- Directed by: Alec Pronovost
- Written by: Mariana Mazza Justine Philie
- Produced by: Nathalie Bustos
- Starring: Mariana Mazza
- Cinematography: Christophe Fortin
- Edited by: Charles Boisseau
- Music by: Alex Lefaivre
- Production company: Groupe Entourage
- Distributed by: TVA Films
- Release date: August 16, 2021 (Fantasia);
- Running time: 90 minutes
- Country: Canada

= Maria (2021 film) =

2021 Canadian film

Maria is a Canadian comedy-drama film, directed by Alec Pronovost and released in 2021. The film stars Mariana Mazza as Maria, an aimless young woman who takes a job as a substitute teacher in a high school after promising her dying mother that she will make an effort to accomplish something in her life, despite her lack of education in how to teach students.
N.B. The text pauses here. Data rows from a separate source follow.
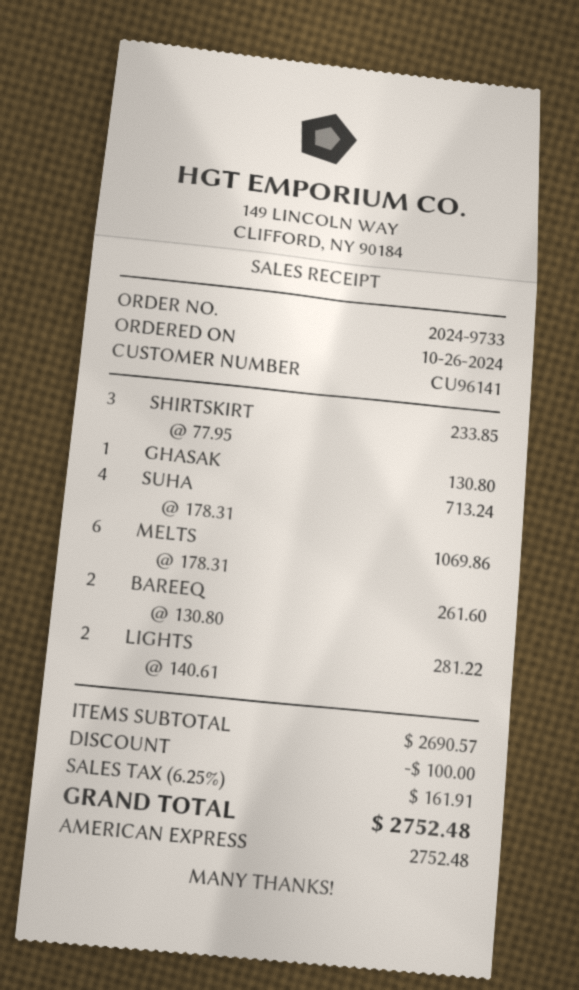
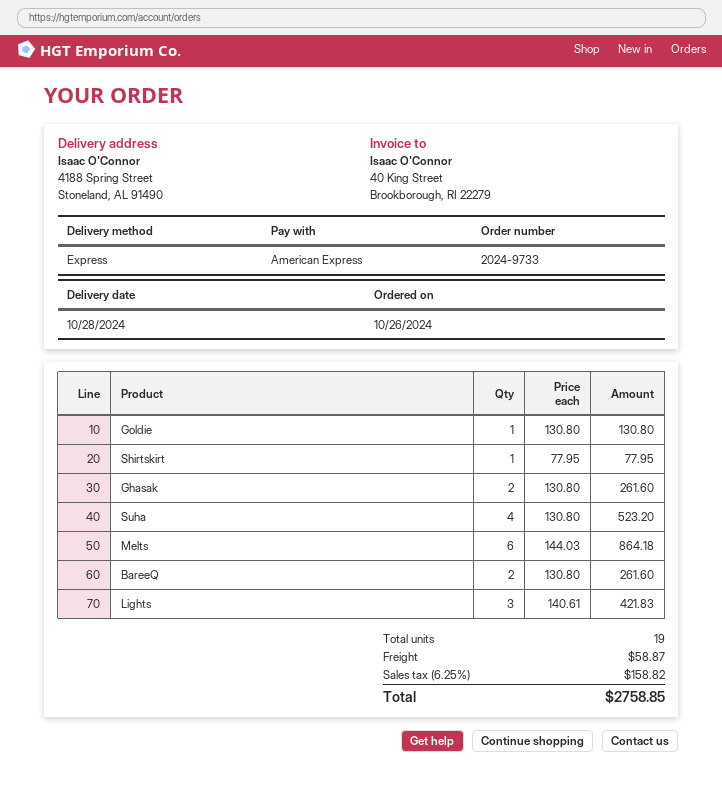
SHIRTSKIRT: 3 x 77.95 = 233.85 -> 1 x 77.95 = 77.95
GHASAK: 1 x 130.80 = 130.80 -> 2 x 130.80 = 261.60
SUHA: 4 x 178.31 = 713.24 -> 4 x 130.80 = 523.20
MELTS: 6 x 178.31 = 1069.86 -> 6 x 144.03 = 864.18
LIGHTS: 2 x 140.61 = 281.22 -> 3 x 140.61 = 421.83
Goldie: none -> 1 x 130.80 = 130.80
discount: 100.00 -> none
shipping: none -> 58.87
tax: 6.25% = 161.91 -> 6.25% = 158.82
total: 2752.48 -> 2758.85

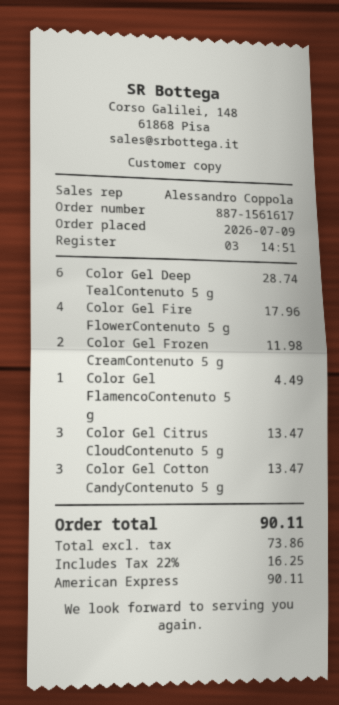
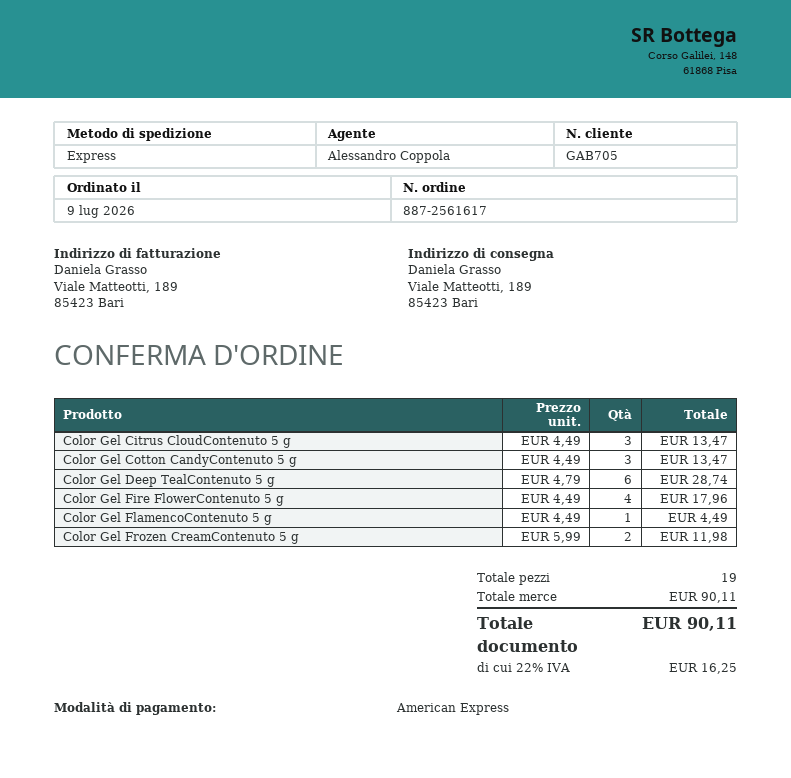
order number: 887-1561617 -> 887-2561617

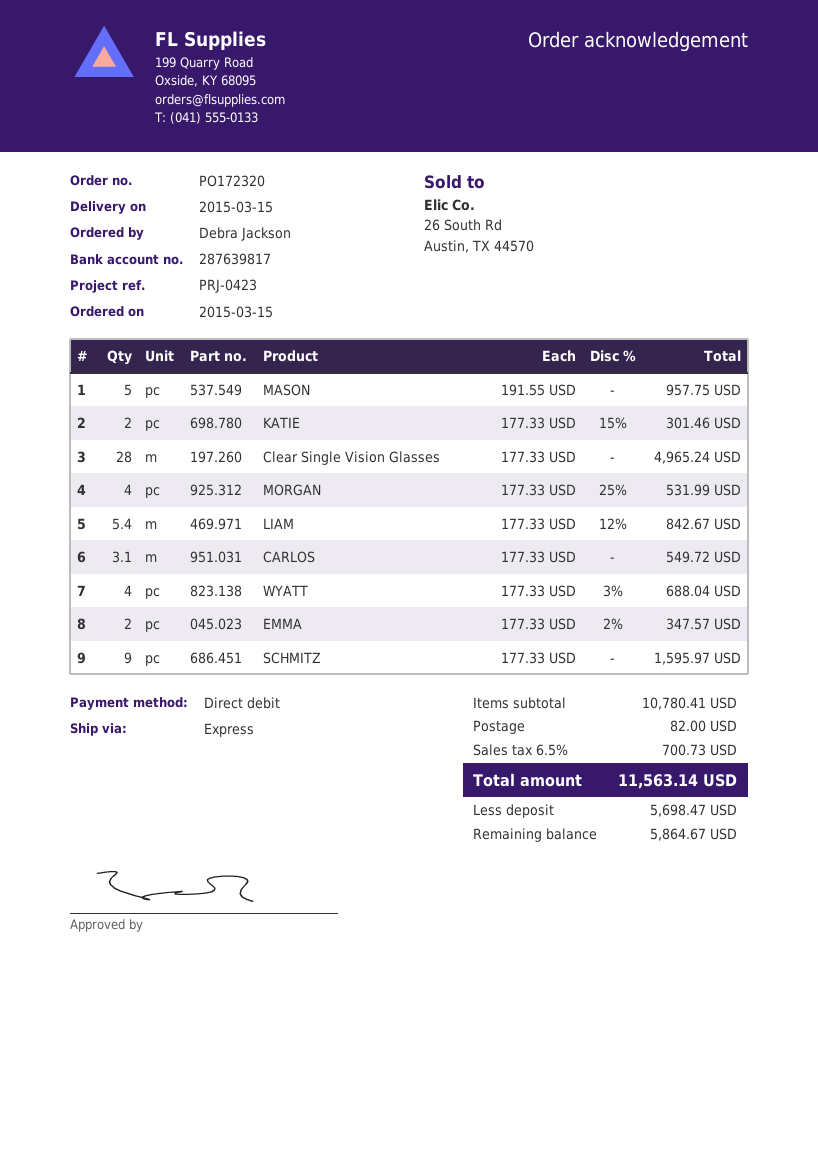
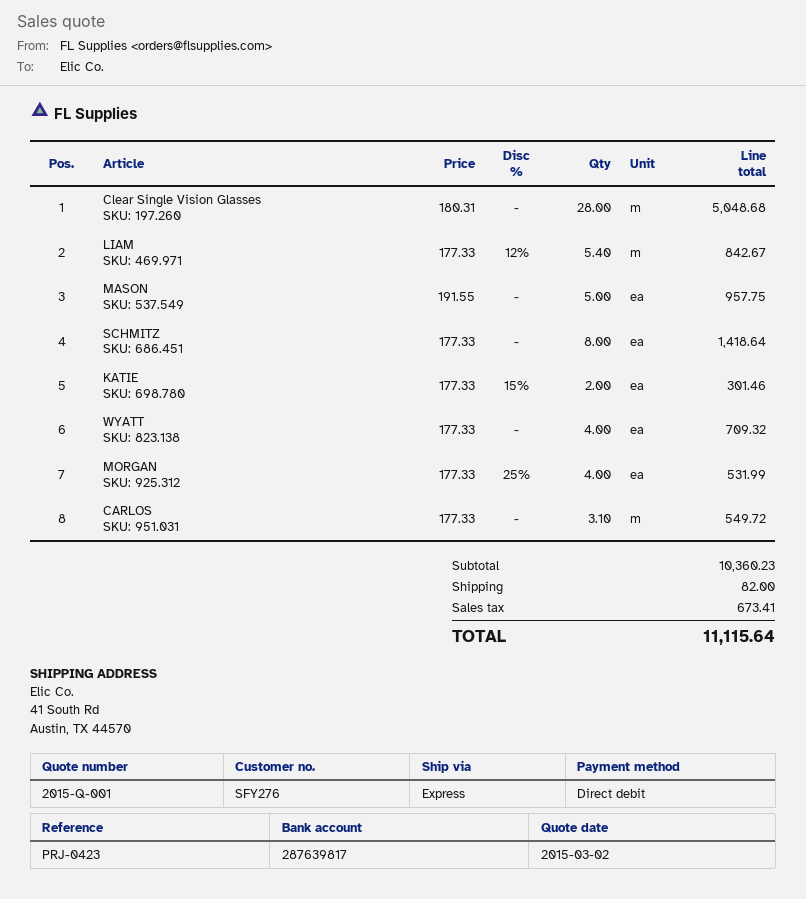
Clear Single Vision Glasses: 28 x 177.33 = 4965.24 -> 28 x 180.31 = 5048.68
WYATT: 4 x 177.33 - 3% = 688.04 -> 4 x 177.33 = 709.32
EMMA: 2 x 177.33 - 2% = 347.57 -> none
SCHMITZ: 9 x 177.33 = 1595.97 -> 8 x 177.33 = 1418.64
subtotal: 10780.41 -> 10360.23
tax: 700.73 -> 673.41
total: 11563.14 -> 11115.64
The cast also includes Alice Pascual, Florence Longpré, Isabel dos Santos, Louka Amadeo Bélanger-Leos, Arnaud Lemaire, Korine Côté, Rosalie Moreau, Liam Audet, Pascal Cameron, Laurent Lemaire, Isabella Villalba, Louis-Olivier Maufette, Christine Morency, Suzanne Champagne, Sasha Migliarese, Félix-Antoine Bénard and Daphnée Côté-Hallé, as well as cameo appearances by René Richard Cyr, Kathleen Fortin, Yves Jacques and Diane Lavallée.

The film premiered at the Fantasia Film Festival on August 16, 2021, before opening commercially on August 20.